Alaska lawmakers passed a sweeping insurance reform bill last year that changes how insurers and pharmacy benefit managers operate in the state, effective Jan. 1.
Five notes:
- Pharmacy benefit managers and third-party administrators need licenses instead of just registering with the state. PBMs also have to work with the state’s Medicaid program and respond to claim inquiries within 60 days for any services provided within the last three years. They can’t deny claims because of when they were filed, what form was used, or if prior authorization wasn’t obtained upfront.
- If an insurer offers different coverage levels based on whether a provider is in-network, prior authorization request forms have to explain how patients and providers can ask for exceptions. When approving a prior authorization, insurers have to tell members whether the claim will be processed as in-network or out-of-network. If it’s going to be processed out-of-network but there’s a way to appeal that, the form needs to include those instructions.
- Insurers now have to give 45 days notice before canceling or not renewing a policy.

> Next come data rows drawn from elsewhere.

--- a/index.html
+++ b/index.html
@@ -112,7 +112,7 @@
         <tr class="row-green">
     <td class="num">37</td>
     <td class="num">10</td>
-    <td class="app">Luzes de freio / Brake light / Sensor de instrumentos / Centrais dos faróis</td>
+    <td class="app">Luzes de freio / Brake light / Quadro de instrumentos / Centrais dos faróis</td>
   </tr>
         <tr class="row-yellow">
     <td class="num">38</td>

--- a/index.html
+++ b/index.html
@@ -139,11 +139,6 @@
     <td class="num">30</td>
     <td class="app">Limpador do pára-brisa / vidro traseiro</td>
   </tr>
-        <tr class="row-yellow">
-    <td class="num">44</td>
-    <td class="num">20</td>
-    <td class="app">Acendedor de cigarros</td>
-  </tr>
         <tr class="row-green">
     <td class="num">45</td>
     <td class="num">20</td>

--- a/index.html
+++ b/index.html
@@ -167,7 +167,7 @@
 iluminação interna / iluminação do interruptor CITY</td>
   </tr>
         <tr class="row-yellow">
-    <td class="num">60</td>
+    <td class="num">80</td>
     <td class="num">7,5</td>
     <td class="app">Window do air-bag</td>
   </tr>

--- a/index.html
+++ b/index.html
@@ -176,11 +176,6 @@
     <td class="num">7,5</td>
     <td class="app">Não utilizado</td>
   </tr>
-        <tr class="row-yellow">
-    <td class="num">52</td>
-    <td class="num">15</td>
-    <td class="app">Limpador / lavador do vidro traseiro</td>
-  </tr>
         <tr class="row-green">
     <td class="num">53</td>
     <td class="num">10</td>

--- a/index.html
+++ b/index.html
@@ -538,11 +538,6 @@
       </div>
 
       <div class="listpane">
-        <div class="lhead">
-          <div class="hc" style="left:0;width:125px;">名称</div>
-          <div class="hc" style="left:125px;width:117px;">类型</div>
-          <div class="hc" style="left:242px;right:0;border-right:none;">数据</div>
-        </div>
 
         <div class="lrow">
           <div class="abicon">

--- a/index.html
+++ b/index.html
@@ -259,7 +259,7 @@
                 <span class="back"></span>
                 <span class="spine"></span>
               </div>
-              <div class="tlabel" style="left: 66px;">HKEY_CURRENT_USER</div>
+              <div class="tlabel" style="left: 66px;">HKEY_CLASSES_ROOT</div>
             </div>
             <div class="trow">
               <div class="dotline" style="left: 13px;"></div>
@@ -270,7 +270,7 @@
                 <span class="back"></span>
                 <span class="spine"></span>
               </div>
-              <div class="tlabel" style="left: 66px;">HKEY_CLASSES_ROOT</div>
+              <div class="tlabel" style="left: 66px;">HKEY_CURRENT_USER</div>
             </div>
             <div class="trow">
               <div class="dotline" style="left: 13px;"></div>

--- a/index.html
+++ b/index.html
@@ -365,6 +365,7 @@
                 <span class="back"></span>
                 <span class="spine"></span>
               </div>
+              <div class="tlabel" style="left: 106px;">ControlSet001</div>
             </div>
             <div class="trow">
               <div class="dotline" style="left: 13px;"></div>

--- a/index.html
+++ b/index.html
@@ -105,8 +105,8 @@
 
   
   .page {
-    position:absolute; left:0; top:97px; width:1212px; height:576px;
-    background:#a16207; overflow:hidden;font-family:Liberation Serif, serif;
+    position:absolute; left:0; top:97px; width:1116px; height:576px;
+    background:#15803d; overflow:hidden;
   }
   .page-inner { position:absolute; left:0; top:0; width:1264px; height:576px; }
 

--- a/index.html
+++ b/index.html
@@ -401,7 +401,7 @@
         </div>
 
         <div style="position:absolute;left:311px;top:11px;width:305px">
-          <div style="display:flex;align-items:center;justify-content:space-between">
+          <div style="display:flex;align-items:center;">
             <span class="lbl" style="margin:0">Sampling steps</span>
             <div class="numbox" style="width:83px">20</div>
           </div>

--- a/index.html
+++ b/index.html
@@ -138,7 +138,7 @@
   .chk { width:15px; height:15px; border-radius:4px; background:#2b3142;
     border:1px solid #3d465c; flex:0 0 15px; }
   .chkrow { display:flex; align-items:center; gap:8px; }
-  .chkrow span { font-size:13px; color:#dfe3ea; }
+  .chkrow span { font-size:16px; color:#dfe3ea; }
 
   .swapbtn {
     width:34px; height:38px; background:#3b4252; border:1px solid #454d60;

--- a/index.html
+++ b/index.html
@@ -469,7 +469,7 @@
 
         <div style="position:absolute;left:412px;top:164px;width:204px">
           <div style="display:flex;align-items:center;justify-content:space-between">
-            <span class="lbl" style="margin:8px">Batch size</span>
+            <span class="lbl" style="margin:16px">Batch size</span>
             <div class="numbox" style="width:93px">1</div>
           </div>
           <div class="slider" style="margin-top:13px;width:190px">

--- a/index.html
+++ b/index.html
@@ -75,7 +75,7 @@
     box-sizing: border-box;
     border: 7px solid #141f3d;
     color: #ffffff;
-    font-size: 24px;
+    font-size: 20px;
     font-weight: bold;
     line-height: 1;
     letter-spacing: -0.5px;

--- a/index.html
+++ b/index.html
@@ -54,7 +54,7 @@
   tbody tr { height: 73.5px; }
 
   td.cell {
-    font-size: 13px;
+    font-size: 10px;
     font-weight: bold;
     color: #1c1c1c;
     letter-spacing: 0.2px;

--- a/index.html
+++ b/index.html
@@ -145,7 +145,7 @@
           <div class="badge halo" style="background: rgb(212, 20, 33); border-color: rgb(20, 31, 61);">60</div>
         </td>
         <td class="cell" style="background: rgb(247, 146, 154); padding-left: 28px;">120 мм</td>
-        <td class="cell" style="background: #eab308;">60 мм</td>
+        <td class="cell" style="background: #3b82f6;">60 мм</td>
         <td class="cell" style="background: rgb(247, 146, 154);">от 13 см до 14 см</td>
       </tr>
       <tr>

- HMOs have to cover emergency services at in-network cost-sharing levels even when members go to out-of-network providers. They also have to provide in-network cost sharing when one of their own providers refers a patient out of network for medically necessary care. HMOs can still deny the referral if there’s someone in-network who can provide the needed services.
- Some preventive care is now free. Insurers can’t charge copays, deductibles or any other cost sharing for mammograms, breast exams, breast biopsies or related consultations. The same goes for colorectal cancer screenings that follow American Cancer Society guidelines. The only exception is for high-deductible health plans that need to meet federal requirements for health savings accounts.